Biological rhythms control many temporal behaviors of organism, such as the sleep cycle, hearts rhythms, seasonal animal migrations etc. Understanding these rhythms would provide insight into the temporal process of living organisms. Saccharomyces cerevisiae, a budding yeast, is an ideal model organism to study biological rhythms in eukaryotic cells because of its sequenced genome and discerned processes. By characterizing the biological rhythm in budding yeast, insight can be gained into more complex organisms. Previous studies have exhibited oscillatory behavior of oxygen consumption and determined that deletion of the GTS1 gene dissipates this rhythm. However, to further understand the specific behavior of this gene, GTS1 needs to be simultaneous monitored as it is expressed.
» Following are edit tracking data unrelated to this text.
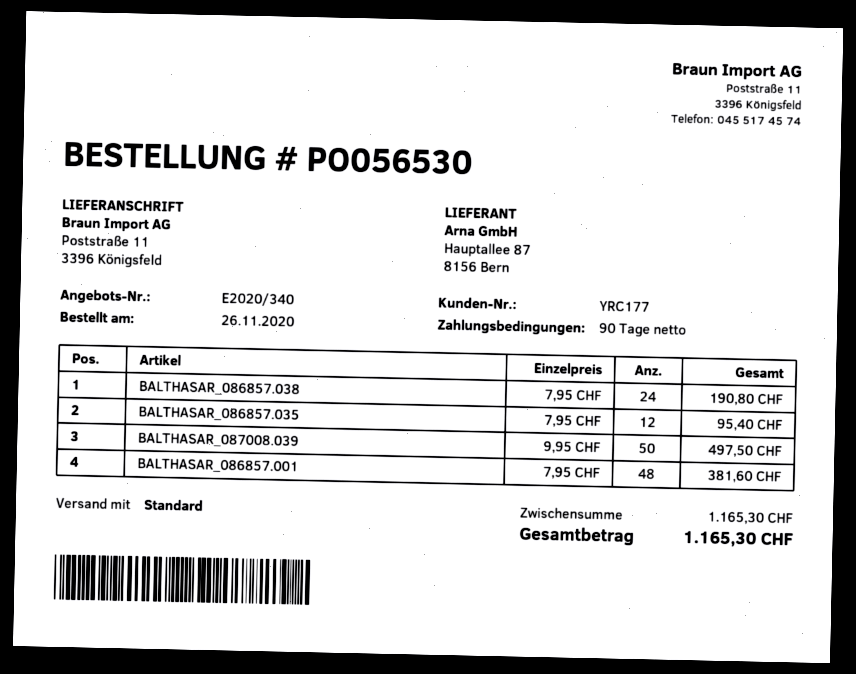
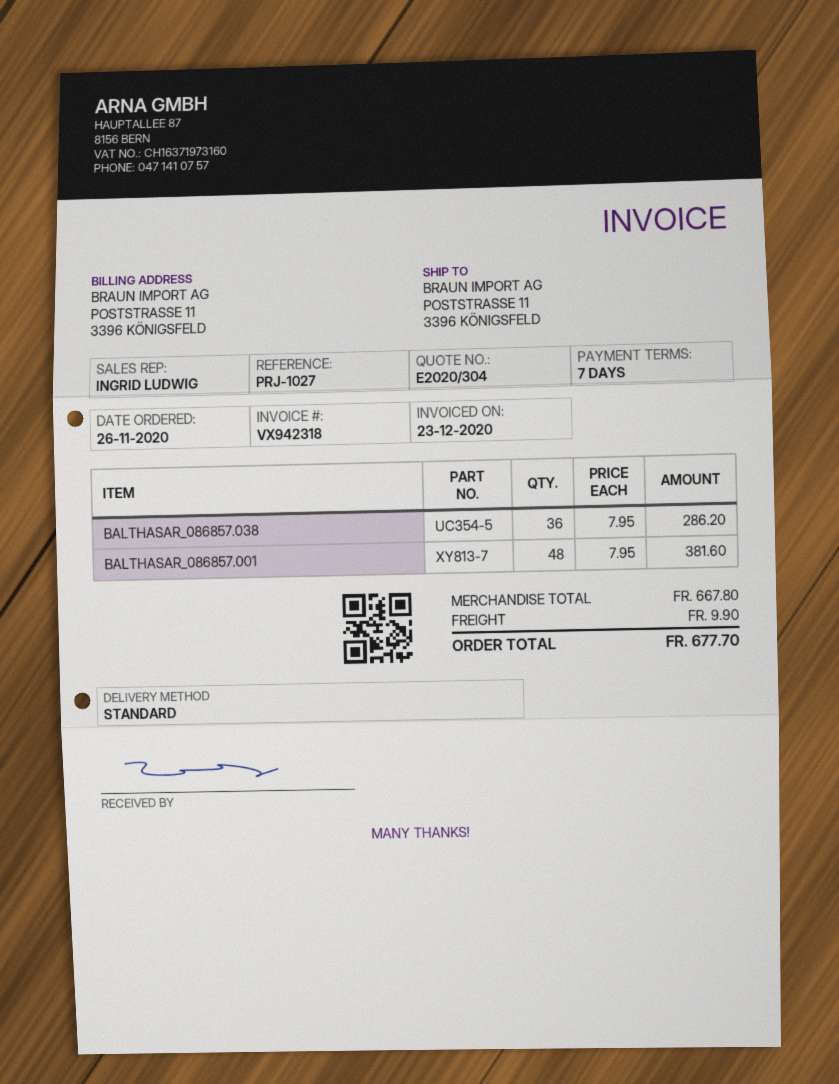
quote number: E2020/340 -> E2020/304
payment terms: 90 days -> 7 days
BALTHASAR_086857.038: 24 x 7.95 = 190.80 -> 36 x 7.95 = 286.20
BALTHASAR_086857.035: 12 x 7.95 = 95.40 -> none
BALTHASAR_087008.039: 50 x 9.95 = 497.50 -> none
subtotal: 1165.30 -> 667.80
shipping: none -> 9.90
total: 1165.30 -> 677.70

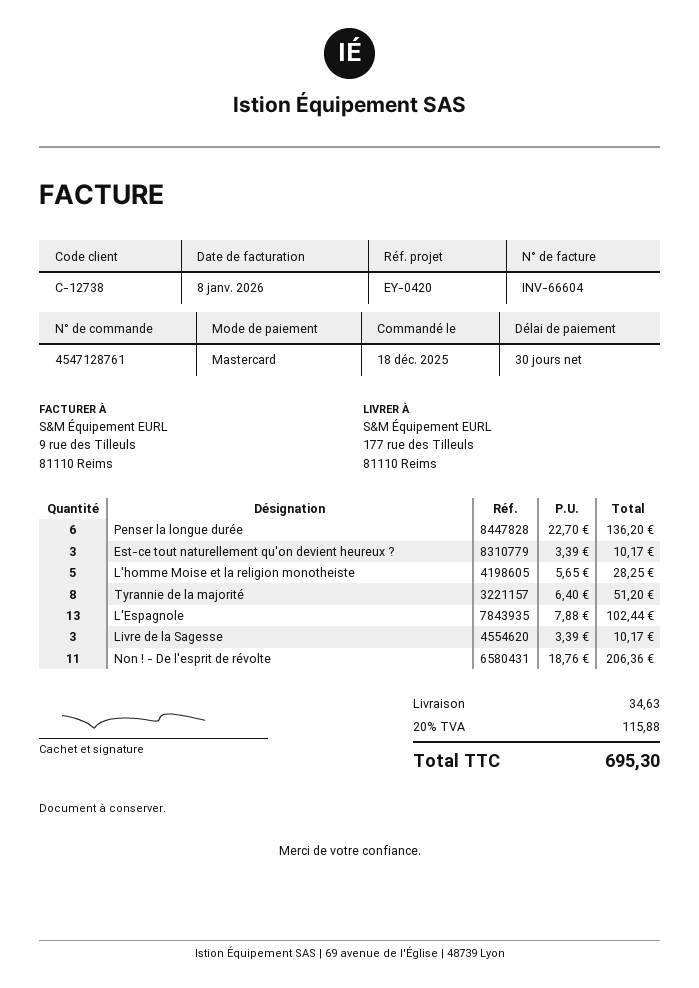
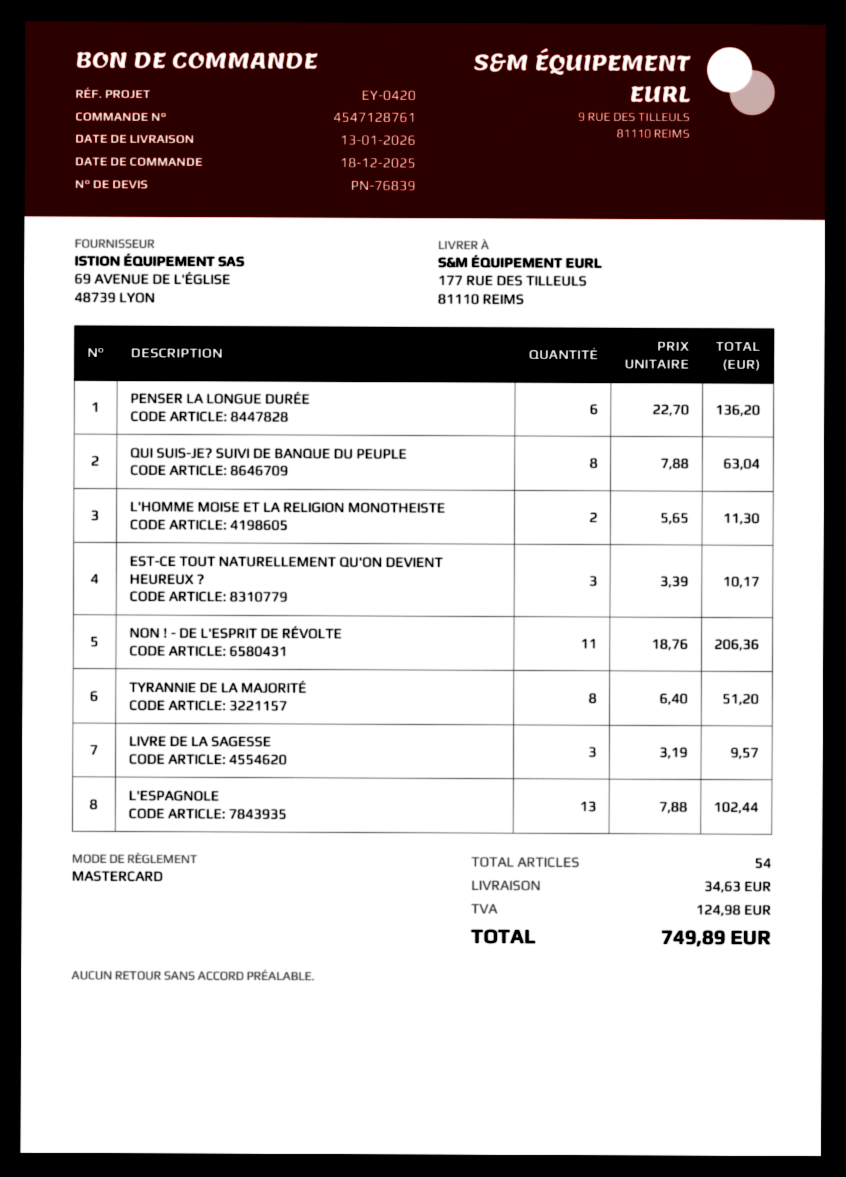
L'homme Moise et la religion monotheiste: 5 x 5.65 = 28.25 -> 2 x 5.65 = 11.30
Livre de la Sagesse: 3 x 3.39 = 10.17 -> 3 x 3.19 = 9.57
QUI SUIS-JE? SUIVI DE BANQUE DU PEUPLE: none -> 8 x 7.88 = 63.04
tax: 115.88 -> 124.98
total: 695.30 -> 749.89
In this study to monitor this ultradian rhythm regulating gene, a promoter-reporter construct was inserted through homologous recombination to track the expression of GTS1 in a diploid yeast strain, BY 4743. The promoter-reporter construct replaced one copy of the GTS1. As the GTS1 was expressed, the construct was expressed and detected by its reporter gene, green fluorescent protein (GFP). Synchronization of the cell cycle and ultradian rhythm was achieved by addition of hydroxyurea and nocodazole to the growth media. GFP levels were quantified by flow cytometry, with samples taken every 10 minutes. The results showed GFP expression level from the transformed yeast strain exhibiting a 3.33-fold increase relative to the non-transformed yeast strain. GFP expression yielded a biological rhythm with two identifiable periods, each with a 70 minute period. The first oscillation began at time zero and had a GFP expression maximum of 2.96 times the control level and a minimum of 2.62. The second oscillation began at 70 minutes had a GFP expression maximum of 3.09 times the control and a minimum of 2.76. The biological rhythm observed was shorter than its own cell cycle, roughly 111 minutes. Oscillatory behavior was observed as long as the culture remained synchronous. This study characterized the behavior of GTS1, an ultradian rhythm gene. By characterizing the behavior of this gene in S. cerevisiae, homologous genes in more complex organisms such as rodents or humans can be better understood. By extrapolating temporal behavior in yeast to humans, a cost effective drug prescreening can be implemented to evaluate possible biological rhythmic changes.

Date

2011

Document Availability at the Time of Submission

Release the entire work immediately for access worldwide.